1. That they have no information of the number of the Missionaries in

Jamaica who attended the said Meeting; and have reason to think that it was a partial one, and also that it was not a regularly summoned Meeting of the Missionaries in the Jamaica District.

2. That the publication of all Papers, which touch upon civil matters in dispute in the Colonies, or between the Mother Country and the Colonies, is contrary to the Rules under which the Missionaries are bound to act: and that the only instance of disregard to these Regulations which has occurred in any of the Wesleyan Missions, is the case now before us; and which is therefore strongly censured by the Committee, as a violation of this salutary Regulation.

3. That the Committee further disavow the said Resolutions, as not having been passed at a Meeting held under the authority of any of their Rules and as not having been sent home for their approval, according to an express Regulation.

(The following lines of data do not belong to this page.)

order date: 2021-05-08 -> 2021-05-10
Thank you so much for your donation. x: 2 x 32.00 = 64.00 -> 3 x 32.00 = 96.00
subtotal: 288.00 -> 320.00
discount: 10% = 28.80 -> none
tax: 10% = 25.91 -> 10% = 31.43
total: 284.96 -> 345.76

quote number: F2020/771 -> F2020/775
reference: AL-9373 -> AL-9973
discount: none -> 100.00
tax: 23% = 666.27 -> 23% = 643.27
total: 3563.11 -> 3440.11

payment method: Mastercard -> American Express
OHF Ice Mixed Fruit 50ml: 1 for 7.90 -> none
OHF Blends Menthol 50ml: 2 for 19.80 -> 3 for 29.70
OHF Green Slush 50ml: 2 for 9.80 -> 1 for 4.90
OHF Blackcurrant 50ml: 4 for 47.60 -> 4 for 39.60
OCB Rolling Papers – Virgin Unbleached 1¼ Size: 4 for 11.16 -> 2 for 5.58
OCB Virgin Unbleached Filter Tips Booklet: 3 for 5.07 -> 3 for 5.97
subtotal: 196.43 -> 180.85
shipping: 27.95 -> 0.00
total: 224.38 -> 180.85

4. That, in all those parts in which the said Resolutions appear to the Committee to be unexceptionable, they judge such a publication to have been unnecessary, inasmuch as the Missionaries in Jamaica, and elsewhere in the West Indies, are furnished with the authorised publications of the Committee in refutation of the charges so frequently of late made upon the objects and tendency of their labours.

5. That other matters are introduced into these Resolutions, not in the least called for in order to establish a just defence of the Wesleyan Missionaries in Jamaica, against the violent attacks frequently made upon them in the Public Prints of that Island.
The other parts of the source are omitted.